When Hermes finishes a task, it doesn't move on. Hermes creates a Skill object — structured code, test cases, and example pairs — and stores it for every similar task that follows. Skills compound over time. The agent in month three handles edge cases that month one missed, not because the model was retrained, but because the Skill library grew.
What does Hermes build when it completes a task?
Hermes creates a Skill object from each completed task. A Skill object is a structured document containing four elements:
- Task category — how Hermes classifies this type of task (e.g., "candidate-application", "invoice-chase", "client-status-update")
- Code approach — the method Hermes used to complete the task, stored as executable code
- Test cases — input/output pairs derived from the task, used to validate future skill applications
- Example pairs — a set of specific inputs and the correct outputs for each
Skill creation is automatic — no configuration required after context definition. The trigger is task completion, not a scheduled training run. A Skill built from a candidate application processed on a Monday is available to apply to the next candidate application that arrives on Tuesday.

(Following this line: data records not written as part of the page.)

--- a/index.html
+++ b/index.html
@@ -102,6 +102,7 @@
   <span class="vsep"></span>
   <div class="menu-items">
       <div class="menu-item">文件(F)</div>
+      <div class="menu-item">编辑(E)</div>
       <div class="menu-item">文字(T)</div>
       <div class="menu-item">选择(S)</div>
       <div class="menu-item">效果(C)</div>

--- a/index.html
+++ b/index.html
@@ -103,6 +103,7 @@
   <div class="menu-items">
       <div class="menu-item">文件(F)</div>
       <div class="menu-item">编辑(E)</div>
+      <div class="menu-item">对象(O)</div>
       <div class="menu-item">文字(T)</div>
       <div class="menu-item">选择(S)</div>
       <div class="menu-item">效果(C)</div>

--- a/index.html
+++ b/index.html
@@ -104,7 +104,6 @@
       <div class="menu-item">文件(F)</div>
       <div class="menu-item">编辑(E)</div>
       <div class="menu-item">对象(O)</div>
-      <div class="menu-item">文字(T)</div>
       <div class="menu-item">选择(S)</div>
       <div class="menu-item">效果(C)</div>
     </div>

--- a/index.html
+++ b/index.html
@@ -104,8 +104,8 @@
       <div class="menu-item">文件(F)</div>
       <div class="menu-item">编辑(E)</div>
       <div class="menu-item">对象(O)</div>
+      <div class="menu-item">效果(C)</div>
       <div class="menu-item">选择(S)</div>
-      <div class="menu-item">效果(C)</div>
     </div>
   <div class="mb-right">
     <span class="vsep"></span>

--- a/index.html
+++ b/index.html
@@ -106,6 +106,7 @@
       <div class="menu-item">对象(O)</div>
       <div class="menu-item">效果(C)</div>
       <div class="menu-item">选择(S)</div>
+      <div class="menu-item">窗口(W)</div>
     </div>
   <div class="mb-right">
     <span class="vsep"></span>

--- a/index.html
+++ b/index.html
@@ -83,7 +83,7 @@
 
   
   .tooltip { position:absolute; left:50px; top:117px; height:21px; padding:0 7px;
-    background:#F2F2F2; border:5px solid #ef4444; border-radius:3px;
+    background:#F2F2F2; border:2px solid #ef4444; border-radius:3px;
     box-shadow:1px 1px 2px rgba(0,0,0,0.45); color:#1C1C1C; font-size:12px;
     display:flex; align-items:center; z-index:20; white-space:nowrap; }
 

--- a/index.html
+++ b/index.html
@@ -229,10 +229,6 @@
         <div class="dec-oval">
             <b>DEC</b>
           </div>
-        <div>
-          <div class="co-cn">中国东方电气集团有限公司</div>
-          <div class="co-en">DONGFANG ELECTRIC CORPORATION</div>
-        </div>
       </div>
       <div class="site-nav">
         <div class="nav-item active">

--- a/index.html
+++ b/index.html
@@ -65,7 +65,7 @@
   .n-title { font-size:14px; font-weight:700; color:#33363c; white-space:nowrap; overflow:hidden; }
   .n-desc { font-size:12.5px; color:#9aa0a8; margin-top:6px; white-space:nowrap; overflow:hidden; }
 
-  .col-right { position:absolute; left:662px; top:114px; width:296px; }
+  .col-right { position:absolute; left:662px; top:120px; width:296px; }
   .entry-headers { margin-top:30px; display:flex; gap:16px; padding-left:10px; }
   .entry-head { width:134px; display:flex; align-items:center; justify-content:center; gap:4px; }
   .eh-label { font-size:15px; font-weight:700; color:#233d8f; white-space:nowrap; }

The Skill object structure means Hermes does not need to process a task from scratch each time. When a new candidate application arrives, Hermes checks whether an existing Skill matches the task category. If it does, Hermes applies the code approach, runs it against the test cases, and uses the example pairs to calibrate the output. The result is an output that reflects everything Hermes has learned from every similar task — not just the most recent one.
This is the mechanism behind the claim that Hermes "gets more capable the longer it runs." Capability improvement is not a change to the underlying model — it is an expanding library of specific approaches for specific task types. Each task completed is a vote for what the right approach looks like. Each correction is a vote for what it does not look like. Over time, the Skill for a well-run workflow reflects hundreds of examples of what good output looks like and dozens of examples of what to avoid.
Nous Research describes Hermes as "an intelligent personal assistant that gets more capable the longer it runs" — this is the mechanism behind that claim: each task completed adds to a growing library of structured approaches.[¹]
How do skills improve over time?
Skills compound. Month three handles edge cases month one missed.
Skills improve through accumulation. Each time Hermes encounters a task that matches an existing Skill category, Hermes applies the Skill, evaluates whether the output matches the expected format, and adds the new input-output pair to the Skill's example set. A Skill that has processed 50 candidate applications is more accurate on format variants than one that has processed 5.
The Hermes learning mechanism operates at the inference layer — not by retraining the underlying model. Skills are Skill objects: code, tests, and examples for each task category. The model itself does not change. What changes is the library of approaches Hermes has for your specific workflows.
The practical effect is a performance curve. In the first two weeks, Hermes handles the most common task variants correctly. In months two and three, the same instance handles edge cases that previously required escalation — because every completed task has added examples to the relevant Skill. A Hermes instance running a recruiting agency's candidate triage workflow in month three understands variant email formats, partial resumes, and forwarded applications in ways the month-one instance could not, because every one of those has added to the candidate-application Skill.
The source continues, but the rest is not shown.